After the global financial crisis of 2008, the United States of America also formulated a Public-Private Investment Program (PPIP) which focussed on removal of toxic assets from the B/S of financial institutions. PPIP was initially funded by the Treasury to the tune of $22 billion and it also attracted funding from private sector players. It was mainly tasked with the responsibility to create a market for mortgage bases securities and facilitate its price discovery. By 2014, PPIP was successful in returning $18.6 billion of Treasury’s investment and it also contributed a net positive return of $3.9 billion in excess of the original equity capital.

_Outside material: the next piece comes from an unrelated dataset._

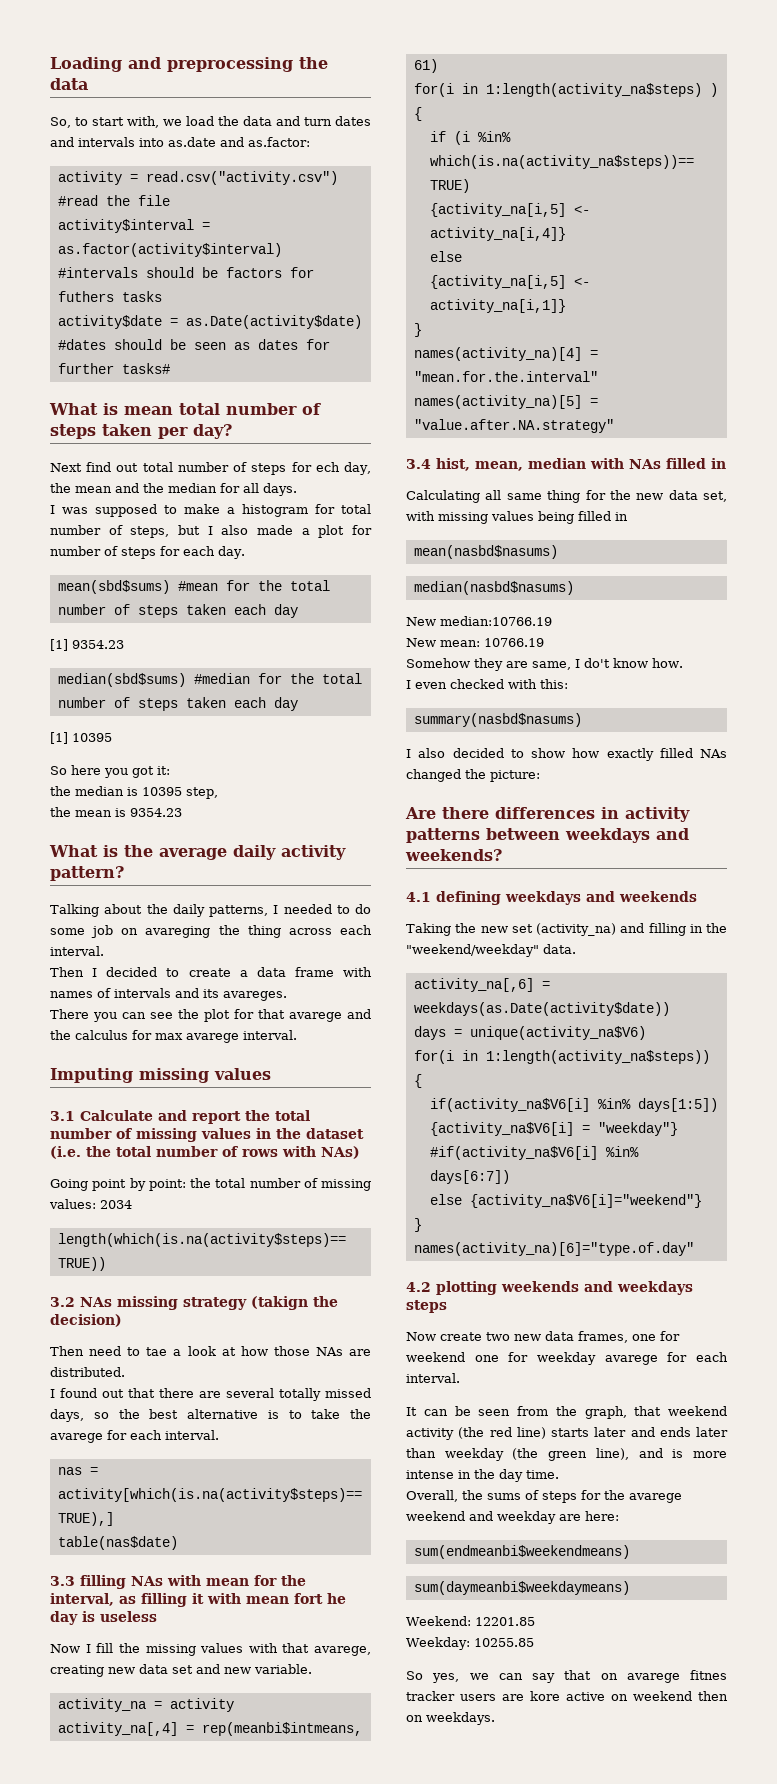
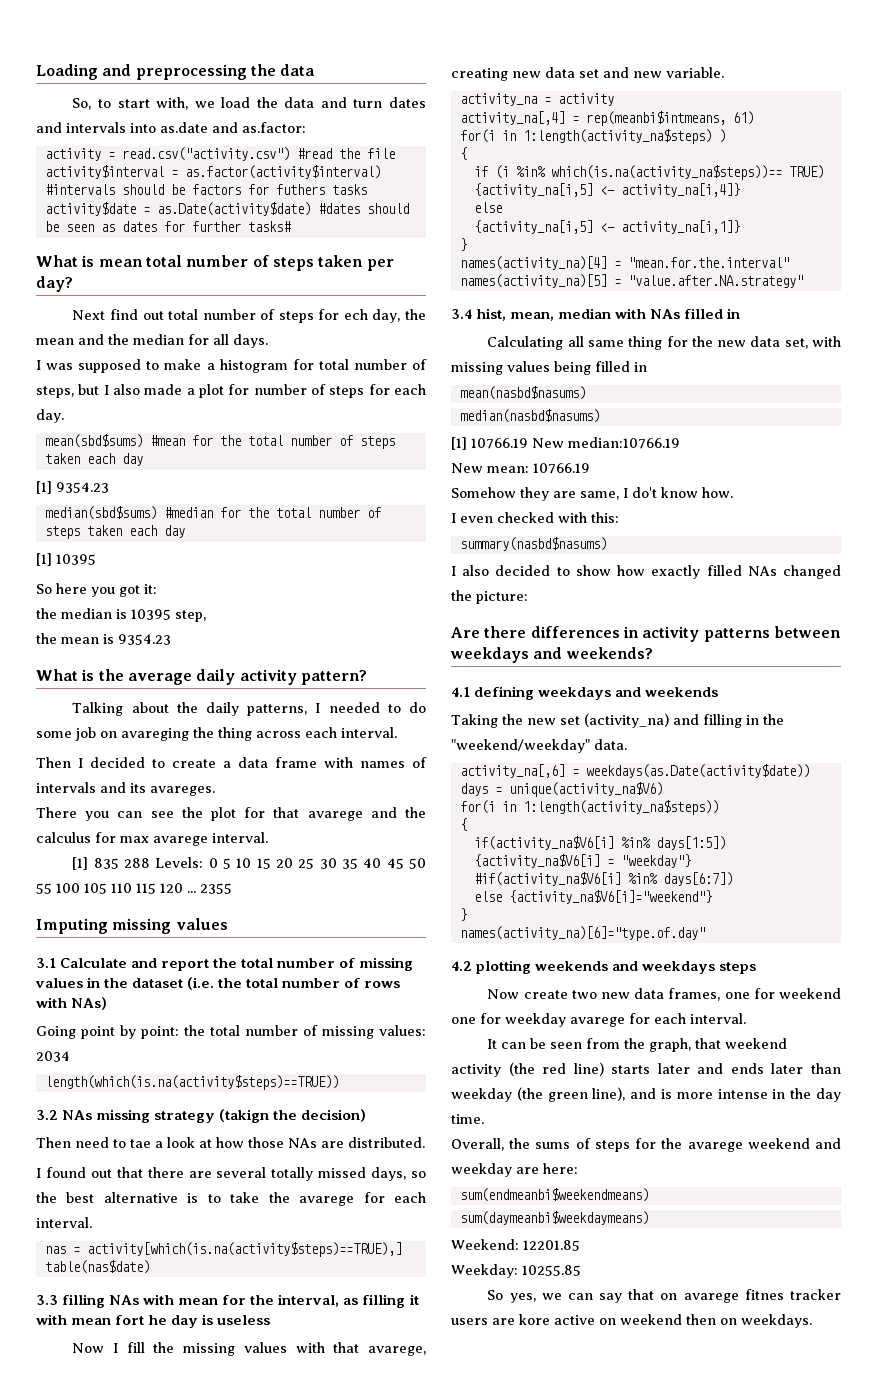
(297, 1035) none -> [72,857,427,870] [36,883,232,894] // [1] 835 288 Levels: 0 5 10 15 20 25 30 35 40 45 50 55 100 105 110 115 120 ... 2355
(574, 588) none -> [451,437,528,450] [1] 10766.19

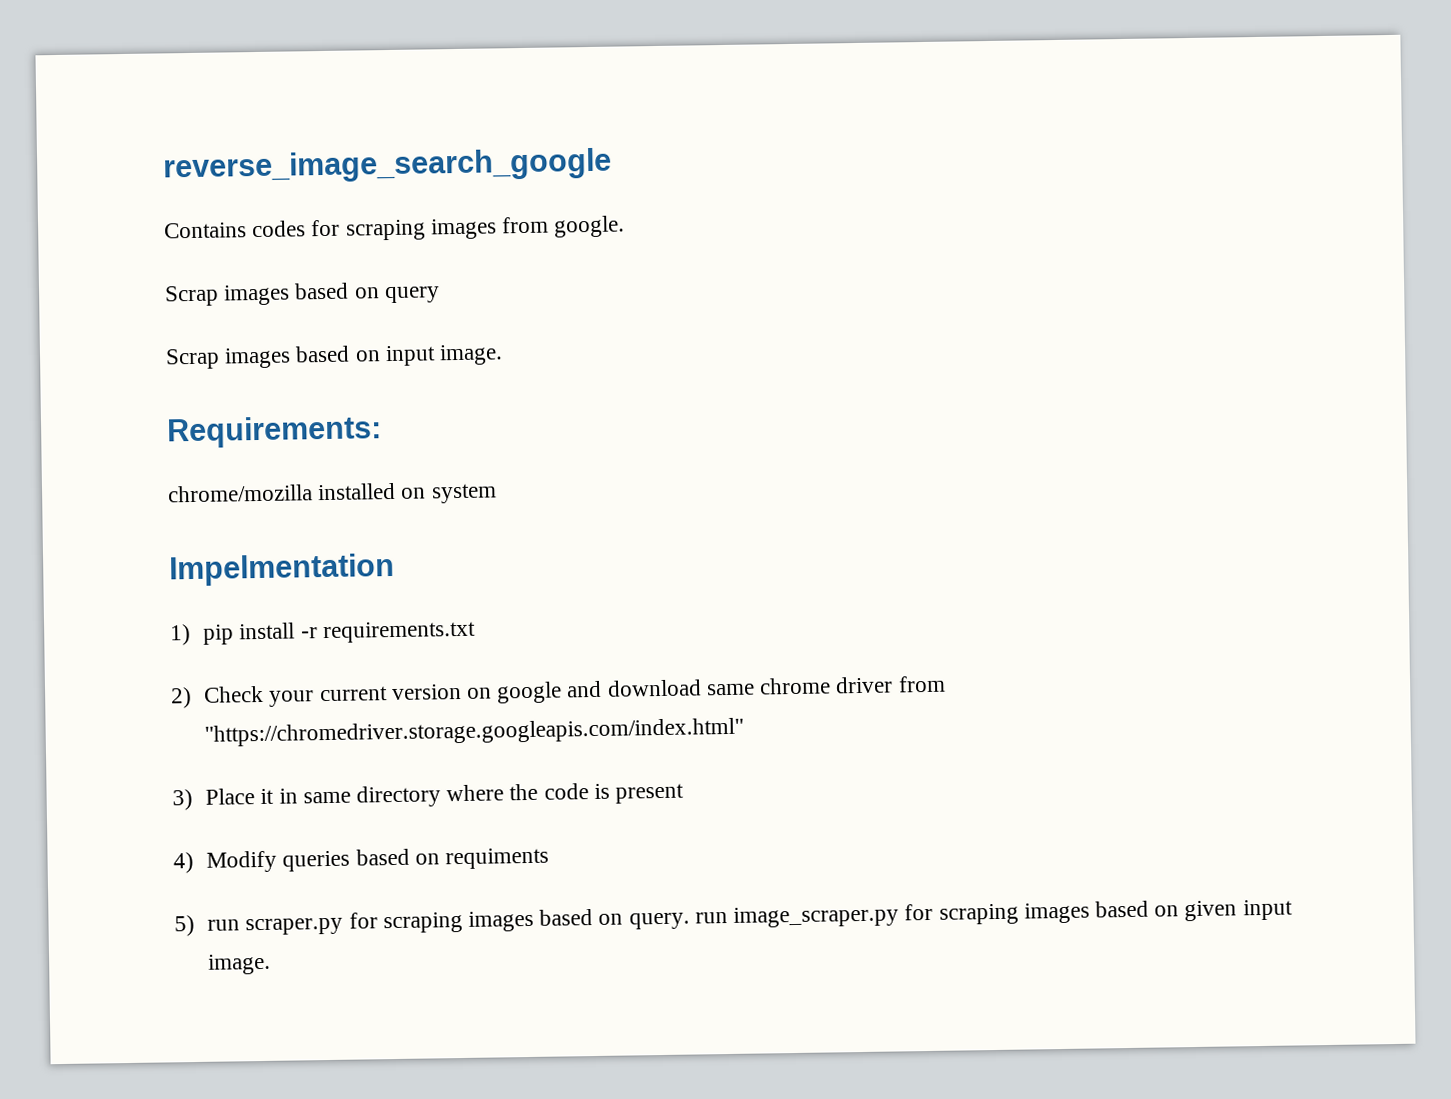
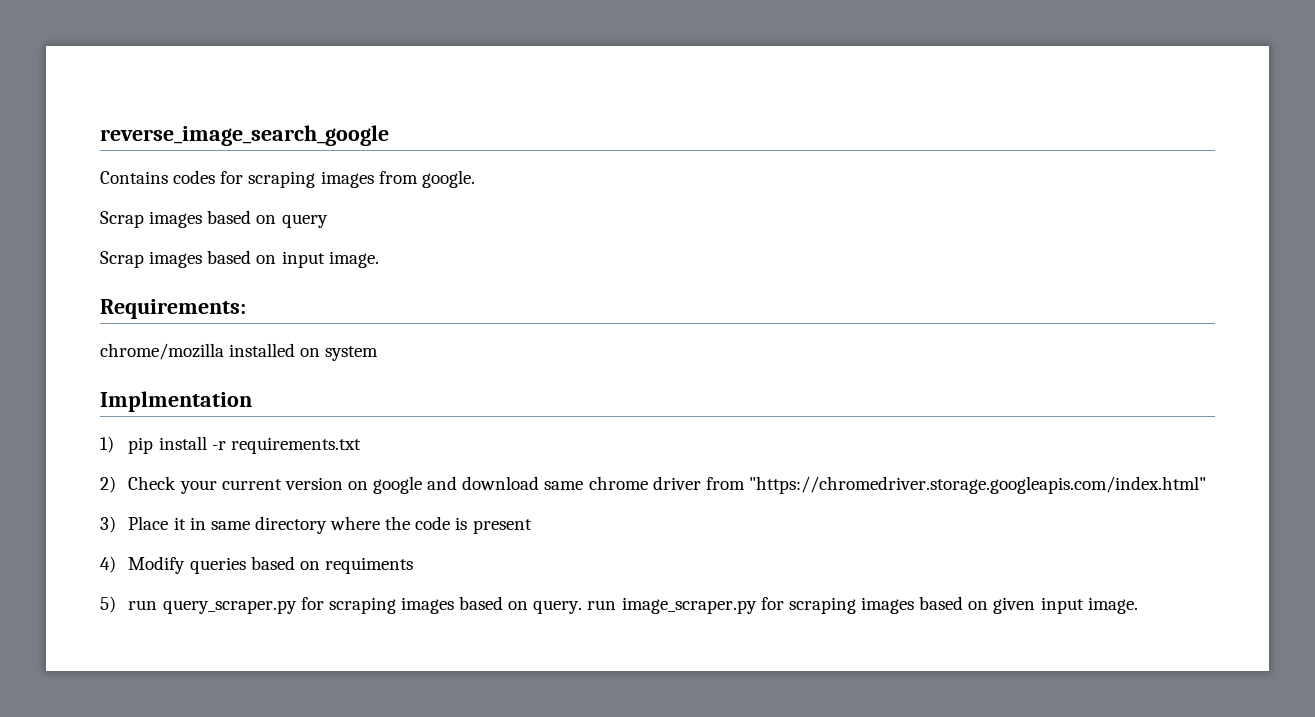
[169,552,395,587] Impelmentation -> [100,391,252,412] Implmentation
[245,917,344,936] scraper.py -> [162,600,297,614] query_scraper.py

Experiences around the world are a testimony to the fact that asset management and reconstruction companies backed by state funding can be offered as a prospective solution for cleaning the B/S of banking and financial institutions. Hence, a State-backed Bad Bank in India can provide much-needed security and open avenues for private involvement in the process. However, it needs to be kept in mind that there is no straightjacket formula for the resolution of stressed assets and it is largely dependent upon the nature of the market and the government policies assisting the same.

Evaluating the Proposal

  1. Addressing Information asymmetries ­– A central agency tasked with the responsibility of management and recovery of stressed assets can address information asymmetries in the credit market and can streamline and collate information with respect to stressed assets in the economy. It helps in the creation of a central repository dedicated to asset-based securities, fostering rapid growth and development of its market.
  2. 2. Efficient Resolution & Recovery – As a Bad Bank enjoys complete control over the assets, it can take quick and efficient decisions under the resolution process. Unlike previous regimes where permission of different lenders was required to approve a resolution plan, a Bad Bank, on the other hand, streamlines the process by according control to a unified entity.
  3. Focus on Core Banking Activities – One of the primary benefits of a central asset management agency is that it deleverages the B/S of banks and financial institutions. Hence, it can be an important tool in destressing their B/S, allowing them to focus more on core banking activities.
  4. Attracting Private Investments – A centralised agency backed by the state has the potential to attract private investment and develop a market for stressed assets. South Korean Asset Management Corporation not only reduced NPAs of financial institutions but was also successful in developing a market for asset-based securities which improved the resilience of recovery mechanisms for banks in the future.
  5. Shifting Responsibility – One of the most prominent arguments against the creation of a Bad Bank is that it only shifts the responsibility from the shoulders of banks to an asset management agency. It cannot be considered as a complete solution to the NPA problem as it merely deleverages the banks in order to maintain their financial health. Hence, floating a Bad Bank proposal without proper and adequate regulations for monitoring credit growth in the economy is a wasteful effort.

Conclusion

A centralised agency dedicated to the recovery of stressed assets in the economy can provide much-needed relief to the banking and financial institutions and can ensure better recovery through a uniform channel. However, it is necessary to note that a recovery mechanism should be supplanted with proper credit appraisal and monitoring measures in order to ensure the sound development of the credit market in the future.